== Aim of the task ==
Transcription task. Write out each entry verbatim and exclude any image.

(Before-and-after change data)
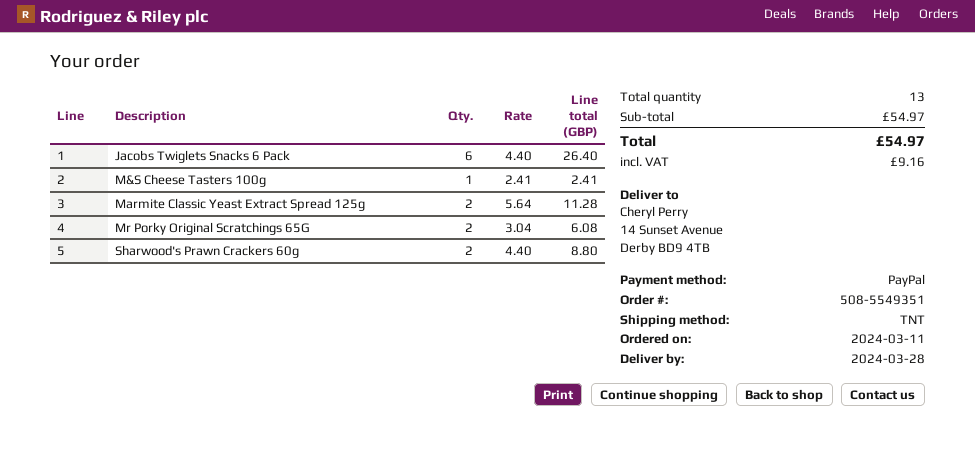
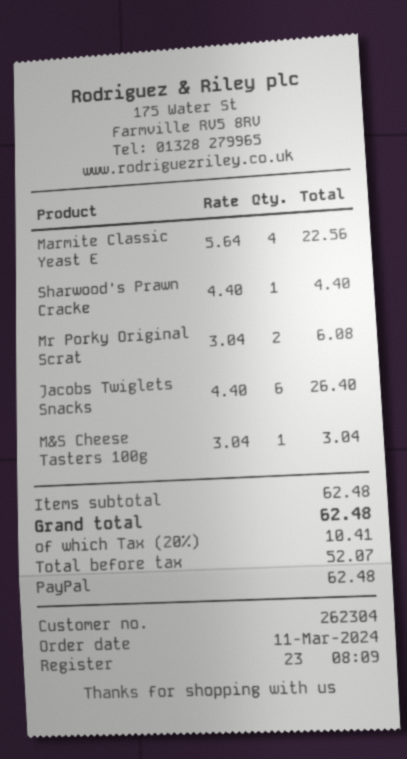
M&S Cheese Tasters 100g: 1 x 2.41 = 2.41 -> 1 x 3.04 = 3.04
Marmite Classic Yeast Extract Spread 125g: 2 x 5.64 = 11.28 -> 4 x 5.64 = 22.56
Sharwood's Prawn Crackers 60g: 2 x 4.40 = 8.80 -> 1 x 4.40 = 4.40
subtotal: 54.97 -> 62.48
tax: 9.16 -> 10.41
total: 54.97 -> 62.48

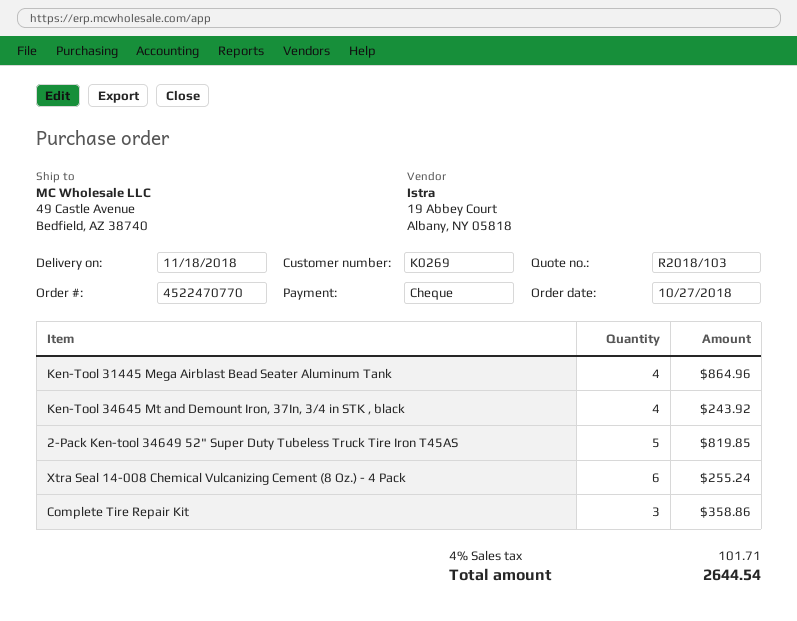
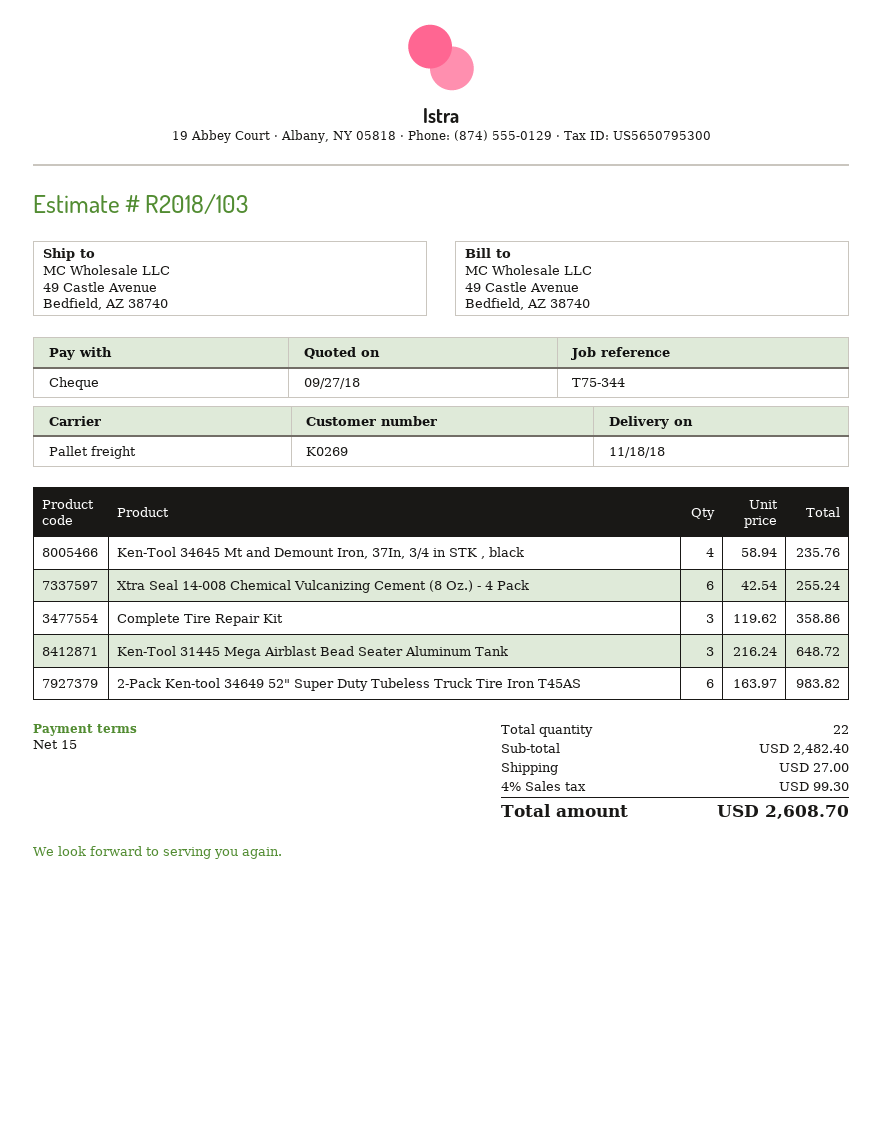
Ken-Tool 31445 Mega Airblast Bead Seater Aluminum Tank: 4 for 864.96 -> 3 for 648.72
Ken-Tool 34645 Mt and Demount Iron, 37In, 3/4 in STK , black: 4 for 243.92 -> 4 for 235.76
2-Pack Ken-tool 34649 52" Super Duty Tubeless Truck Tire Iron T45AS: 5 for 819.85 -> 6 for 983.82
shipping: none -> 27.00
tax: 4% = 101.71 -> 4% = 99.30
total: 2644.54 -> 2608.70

== Exercise answer ==
M&S Cheese Tasters 100g: 1 x 2.41 = 2.41 -> 1 x 3.04 = 3.04
Marmite Classic Yeast Extract Spread 125g: 2 x 5.64 = 11.28 -> 4 x 5.64 = 22.56
Sharwood's Prawn Crackers 60g: 2 x 4.40 = 8.80 -> 1 x 4.40 = 4.40
subtotal: 54.97 -> 62.48
tax: 9.16 -> 10.41
total: 54.97 -> 62.48

Ken-Tool 31445 Mega Airblast Bead Seater Aluminum Tank: 4 for 864.96 -> 3 for 648.72
Ken-Tool 34645 Mt and Demount Iron, 37In, 3/4 in STK , black: 4 for 243.92 -> 4 for 235.76
2-Pack Ken-tool 34649 52" Super Duty Tubeless Truck Tire Iron T45AS: 5 for 819.85 -> 6 for 983.82
shipping: none -> 27.00
tax: 4% = 101.71 -> 4% = 99.30
total: 2644.54 -> 2608.70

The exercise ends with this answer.